Romantic Primitivism
What I do is look at ancient African tribes, and the way they dress. There's a lot of tribalism in the collections.'
- Alexander McQueen
”Throughout his career, Alexander McQueen frequently returned to the theme of primitivism, which drew upon the fantasy of the noble savage living in harmony with the natural world. McQueen’s reflections on primitivism were frequently represented in paradoxical combinations, contrasting modern and primitive, civilized and uncivilized. Using materials such as hair, beads, latex and mud, McQueen imbued the garments with fetishistic qualities. It’s a Jungle Out There (Autumn/Winter 1997–98) was based on the theme of the Thomson’s Gazelle. The collection was a meditation on the dynamics of power, in particular the dialectical relationship between predator and prey”.
Romantic Nationalism
'The reason I'm patriotic about Scotland is because I think it's been dealt a really hard hand. It's marketed the world over as haggis and bagpipes. But no one ever puts anything back into it.'
- Alexander McQueen
In this area the patriotism of McQueen to British and his Scottish heritage emerges in a clear way. “Alexander McQueen’s collections were fashioned around elaborate narratives that were profoundly autobiographical, often reflecting upon his ancestral history, specifically his Scottish heritage. Indeed, when he was once asked what his Scottish roots meant to him, the designer responded, “Everything. McQueen’s national pride is most evident in The Widows of Culloden (Autumn/Winter 2006) which was based on the final battle of the Jacobite Risings in 1745”.

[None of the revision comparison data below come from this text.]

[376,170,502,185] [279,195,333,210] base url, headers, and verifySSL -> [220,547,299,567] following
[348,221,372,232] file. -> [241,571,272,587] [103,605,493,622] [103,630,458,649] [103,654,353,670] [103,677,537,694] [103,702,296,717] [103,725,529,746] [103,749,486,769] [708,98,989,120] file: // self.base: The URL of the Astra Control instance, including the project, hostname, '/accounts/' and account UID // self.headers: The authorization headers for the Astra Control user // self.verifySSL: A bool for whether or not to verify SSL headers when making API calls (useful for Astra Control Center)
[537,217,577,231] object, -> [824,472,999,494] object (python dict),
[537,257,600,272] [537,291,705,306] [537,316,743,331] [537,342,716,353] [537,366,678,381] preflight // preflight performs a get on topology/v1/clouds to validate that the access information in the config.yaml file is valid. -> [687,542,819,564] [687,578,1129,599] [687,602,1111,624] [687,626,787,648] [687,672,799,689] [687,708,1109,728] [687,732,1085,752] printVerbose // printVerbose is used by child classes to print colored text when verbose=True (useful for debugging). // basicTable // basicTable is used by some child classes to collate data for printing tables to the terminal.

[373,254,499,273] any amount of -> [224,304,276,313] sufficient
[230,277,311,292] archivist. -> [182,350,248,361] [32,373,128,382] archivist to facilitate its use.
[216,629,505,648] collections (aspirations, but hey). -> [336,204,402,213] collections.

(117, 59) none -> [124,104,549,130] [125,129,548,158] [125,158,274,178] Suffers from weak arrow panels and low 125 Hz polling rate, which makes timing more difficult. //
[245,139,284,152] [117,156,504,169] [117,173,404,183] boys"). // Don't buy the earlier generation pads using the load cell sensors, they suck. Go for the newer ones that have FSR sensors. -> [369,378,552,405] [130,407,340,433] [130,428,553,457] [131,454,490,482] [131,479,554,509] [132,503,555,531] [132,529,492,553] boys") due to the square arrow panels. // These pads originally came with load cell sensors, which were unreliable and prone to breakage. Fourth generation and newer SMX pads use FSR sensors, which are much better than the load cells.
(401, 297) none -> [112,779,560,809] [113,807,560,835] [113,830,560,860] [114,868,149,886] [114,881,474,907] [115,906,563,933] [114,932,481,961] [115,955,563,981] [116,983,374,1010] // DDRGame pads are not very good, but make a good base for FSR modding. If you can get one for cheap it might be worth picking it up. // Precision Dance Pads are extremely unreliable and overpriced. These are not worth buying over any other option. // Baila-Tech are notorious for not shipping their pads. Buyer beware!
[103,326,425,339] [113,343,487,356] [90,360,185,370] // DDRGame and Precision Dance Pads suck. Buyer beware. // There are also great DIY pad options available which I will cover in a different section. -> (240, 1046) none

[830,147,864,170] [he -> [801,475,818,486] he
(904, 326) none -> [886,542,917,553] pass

The Cabinet of curiosities
I find beauty in the grotesque, like most artists. I have to force people to look at things.'
- Alexander McQueen
“The centre point of the exhibition is the Cabinet of Curiosities: a large, double-height gallery, packed floor-to-ceiling with revolving mannequins, accessories and video screens showing all of the late designer’s catwalk shows. We see the famous dress spray-painted by robots for a show finale; the numerous showpieces created in collaboration with jeweler Shaun Leane and milliner Philip Treacy. The room is a sensory overload in the most positive meaning of the term – by creating an almost schizophrenic cacophony of visuals and concepts, it achieves something near to putting us inside McQueen’s mind”.
The final scene of the Widows of Culloden
The most suggestive section of the exhibition recreates the dramatic finale of the Widows of Culloden catwalk show in 2006. Suspended in a glass pyramid, in a room of its own, a 3D hologram shows Kate Moss floating in a gown of white organza like a real ghost; the soundtrack is from the Schindler's List movie. For the show itself, McQueen used a century old technique called Pepper's Ghost that involved mirrors and projectors.
Romantic Exoticism
'As a designer you go through every nook and cranny to find inspiration. I get more inspiration from the personality of a region than the actual ethnic origin I think it's more important for the evolution of any design.'
- Alexander McQueen
“Alexander McQueen’s romantic sensibilities expanded his imaginary horizons not only temporally but also spatially. As it had been for artists and writers of the Romantic Movement, the lure of the exotic was a central theme in McQueen’s collections. His exoticism was wide-ranging. Africa, China, India and Turkey were all places that sparked his imagination. Japan was particularly significant, both thematically and stylistically. The kimono, especially, was a garment that the designer endlessly reconfigured in his collections”.
Like many designers before him, McQueen was fascinated by the myth of Orientalism: this term was coined by Edward W. Said in 1978. The concept refers to the stereotyped idea that the Western culture has about “The East” (the societies and peoples who inhabit the places of Asia, North Africa, and the Middle East). In our culture we tend to have a romanticized vision about the East which does not corresponds with the actual reality and culture of the countries. Fashion, along with literature, cinema and art, has always tried to recreate the dream and the mystery of the Oriental world, but from a Western perspective. The Romantic Exoticism section is a clear example of this idea.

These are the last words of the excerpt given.